Ces pages proposent des regards subjectifs. C’est un espace de liberté de ton qui ne représente pas le point de vue de la RTSR mais bien celui de son auteur.
Cela se passe dans un petit pays d’Europe alpestro-centrale. Une bonne vingtaine de jeunes de moins de dix-huit ans s’en sont allés quérir le premier titre de champion du monde attribué à ce pays dans un tournoi d’un jeu nommé balle-au-pied. Les deux-tiers de ces jeunes et brillants joueurs sont des «segundos». Et parmi eux, la moitié environ sont des enfants de parents de pays musulmans.
Deux vrais minarets d’une mosquée de Damas: autant que la moitié de ceux érigés
en Suisse! Comme si les minarets étaient seuls en cause… ( photo TSR)

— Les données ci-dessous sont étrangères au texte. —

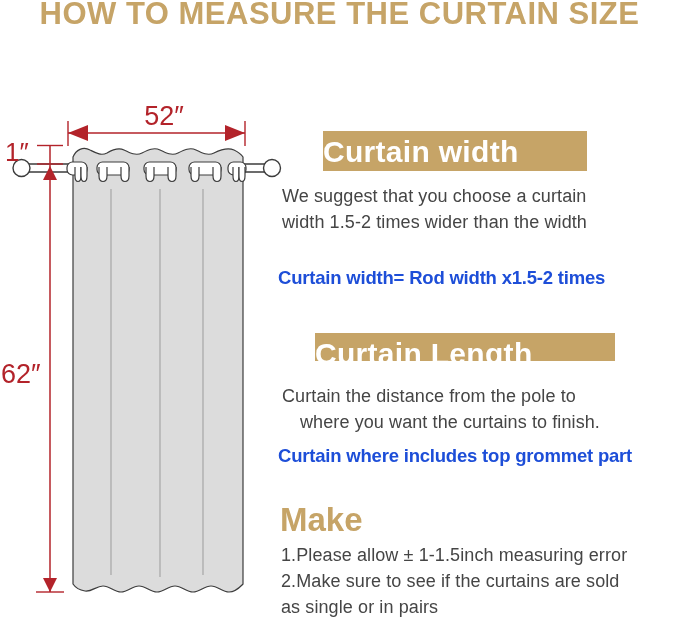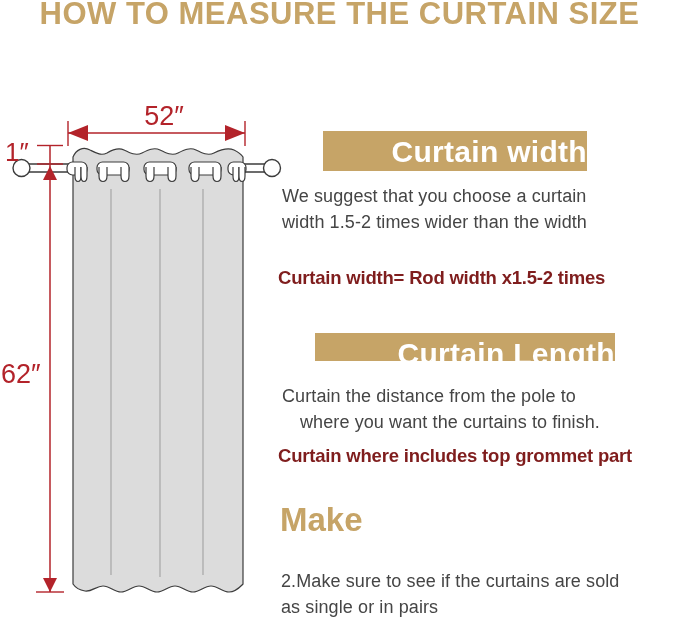--- a/index.html
+++ b/index.html
@@ -14,7 +14,7 @@
   }
   .hdr-box{
     position:absolute;background:#c6a467;color:#ffffff;font-weight:bold;
-    font-size:30px;text-align:right;letter-spacing:0.3px;
+    font-size:30px;text-align:left;letter-spacing:0.3px;
   }
   #box-width{left:323px;top:131px;width:264px;height:40px;line-height:41px;}
   #box-length{left:315px;top:333px;width:300px;height:28px;line-height:41px;}

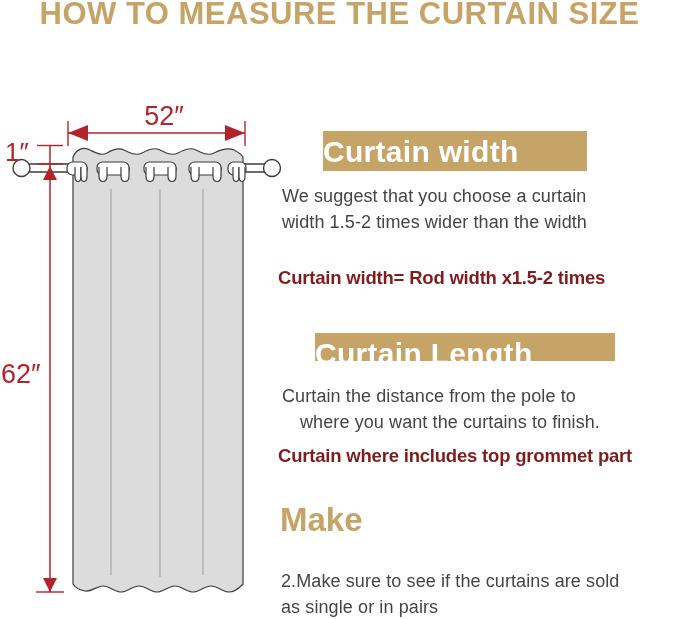--- a/index.html
+++ b/index.html
@@ -22,7 +22,7 @@
     position:absolute;font-size:18px;color:#454545;white-space:nowrap;letter-spacing:0.1px;
   }
   .bold-line{
-    position:absolute;font-size:18.5px;font-weight:bold;color:#7f1d1d;
+    position:absolute;font-size:18.5px;font-weight:bold;color:#1d4ed8;
     white-space:nowrap;letter-spacing:-0.2px;
   }
   .note-title{

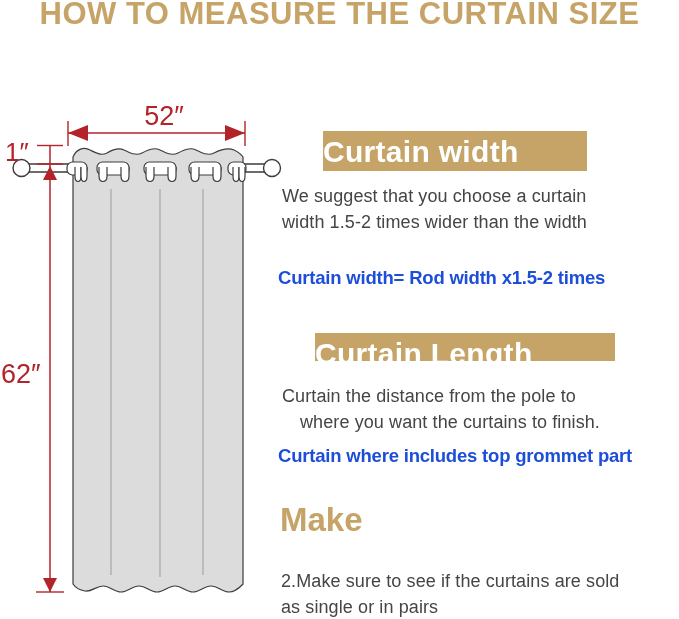--- a/index.html
+++ b/index.html
@@ -127,6 +127,7 @@
   <div class="bold-line" style="left:278px;top:445px">Curtain where includes top grommet part</div>
 
   <div class="note-title">Make</div>
+  <div class="body-line" style="left:281px;top:545px">1.Please allow ± 1-1.5inch measuring error</div>
   <div class="body-line" style="left:281px;top:571px">2.Make sure to see if the curtains are sold</div>
   <div class="body-line" style="left:281px;top:597px">as single or in pairs</div>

Minaret/Burqa: même combat ?!?!?!
Et quelle fierté alors, dans les médias du petit pays, pour souligner son sens de l’accueil de l’autre, de l’assimilation, de l’intégration. Aurait-on proposé aux autochtones de se prononcer par un vote sur cette réussite que la majorité eut été belle. Mais voilà qu’un symbole qui touche une partie de ces segundos se voit rejeté à 57 % contre 43 % en un vote «historique». Par les mêmes qui s’extasiaient sur la générosité de leur accueil quelques jours auparavant? A une question posée dans un journal, six cents lecteurs répondent dont cinq cents sont partisans, dans la foulée, de l’interdiction du port de la burqa: minaret/burqa, même combat?
Le Valaisan des minarets
Il y a ceux qui, rapides comme l’éclair, dégainent pour comprendre ce qui vient de se passer? Une reine du petit écran, Esther Mamarbachi, organise immédiatement un débat contradictoire (Infrarouge, mardi 01.12.09). Parmi ses invités, pour faire sortir d’un inadmissible anonymat un des adversaires des minarets, un politicien valaisan veut faire à Dany C. le coup tenté par Marine LePen contre Frédéric Mitterand. A peine un autre invité ose-t-il souhaiter qu’un nouveau vote puisse être organisé sur le même sujet que le politicien se compose un air profondément indigné: on ne doit pas aller contre la volonté du peuple. Et vive la démocratie! Il faut attendre un bon moment pour entendre quelqu’un rappeler que l’AVS n’existerait pas, que les femmes ne voteraient pas, que le pays n’appartiendrait pas à l’ONU si un nouveau vote n’avait modifié un ou des anciens. Et la même semaine, dans un deuxième vote, le peuple confirmait sa satisfaction de savoir la vente d’armes toujours autorisée vers bon nombre de pays étrangers avec cinq mille places de travail en jeu!
Le valaisan de la burqa
Un compatriote de M.Freysinger, d’un autre bord, certes, s’est mis lui aussi en croisade. Le président du PDC, Christophe Darbellay, pense qu’il serait bon de profiter de l’occasion pour interdire le port de la burqa, mettant en cause aussi le droit à avoir un cimetière conforme à sa religion. Regrettable dérapage, en partie corrigé. Mais cela ne s’est pas passé à Infrarouge.
Vraiment sain, intéressant, justifié, ce besoin d’aller si vite pour faire semblant de comprendre le résultat inattendu d’un vote? Il est vrai qu’on veut aussi être champion du monde dans ces spectacles contre la montre. Il y avait mieux à faire.